If you haven't already, configure your SP to manage /cgi-bin and create printenv.pl like we do in the info plugin test
Restart Apache
# systemctl restart httpd
Configure mapping and filtering
Log into the idp as the admin user, https://idp.example.com/idp/
Select Administration -> Identity Providers -> saml2 -> Configure
Scroll to the bottom of the screen to see the configuration for default attribute mapping and default allowed attributes.
By default every attribute is passed as-is and every attribute is allowed.
Change fullname to namefull
The first test is to simply rename an attribute. Under default attribute mapping click on the + to add a new rule and add:
fullname namefull
Then click Save at the bottom of the form.
Now go to https://sp.example.com/cgi-bin/printenv.pl We're already logged in as admin. Look for:
MELLON_namefull=Administrator
You'll notice that MELLON_fullname is included as well (plus a few other MELLON variables, that's ok).
Filter out fullname
Ok, so if we're mapping we probably don't want the old name included so let's drop it.
Right now filtering is a white-list defaulting to everything. Since we're dropping fullname we will need to specify everything we want to see.
Go back to the IDP page, Administration -> Identity Providers -> saml2 -> Configure and scroll down to the very bottom. W're going to change default allowed attributes
Start by changing * to namefull
Then for each of these attributes click + to add it:
givenname surname
Click Save
Now select admin -> Logout
The ttest user has a lot more interesting attributes than the admin user.
Go to the SP and log in as ttest, https://sp.example.com/cgi-bin/printenv.pl
You should see the only MELLON variables for IDP, NAME_ID, namefull, givenname and surname.

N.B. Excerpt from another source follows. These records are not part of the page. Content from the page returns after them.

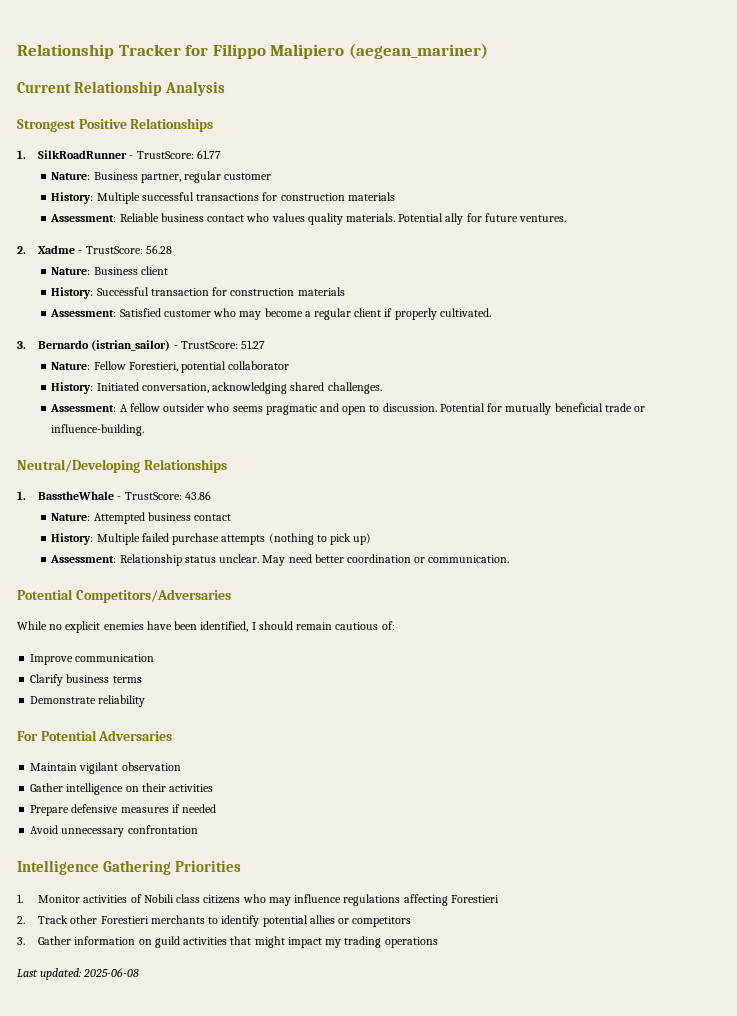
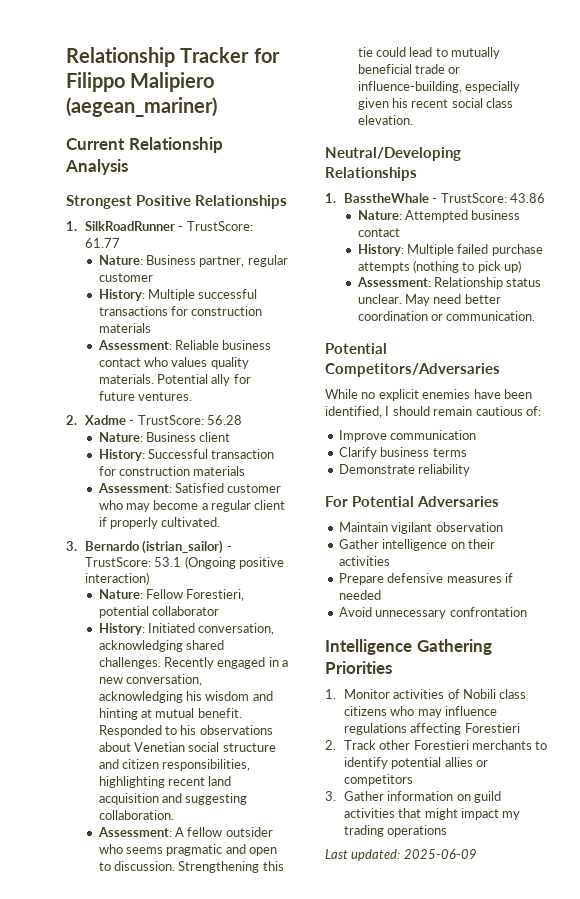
- 3. Bernardo (istrian_sailor) - TrustScore: 51.27
+ 3. Bernardo (istrian_sailor) - TrustScore: 53.1 (Ongoing positive interaction)
+ Recently engaged in a new conversation, acknowledging his wisdom and hinting at mutual benefit. Responded to his observations about Venetian social structure and citizen responsibilities, highlighting recent land acquisition and suggesting collaboration.
- Potential for mutually beneficial trade or influence-building.
+ Strengthening this tie could lead to mutually beneficial trade or influence-building, especially given his recent social class elevation.
- Last updated: 2025-06-08
+ Last updated: 2025-06-09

Let's add the rest now. Go back to https://idp.example.com/idp and log out as ttest and log back in as admin.
Now go back to Administration -> Identity Providers -> saml2 -> Configure
Scroll back to the bottom and add a few more default allowed attributes (by clicking on the +):
street state email
Click Save
Select in the upper right admin-> Logout
Go back to https://sp.example.com/cgi-bin/printenv.pl and authenticate as ttest
You should now see the full list of MELLON variables (IDP, NAME, email, givenname, namefull, sate, street, surname) again with the exception of fullname which we implicitly excluded (not in the white list).
Expected Results
All the test steps should end with the specified results.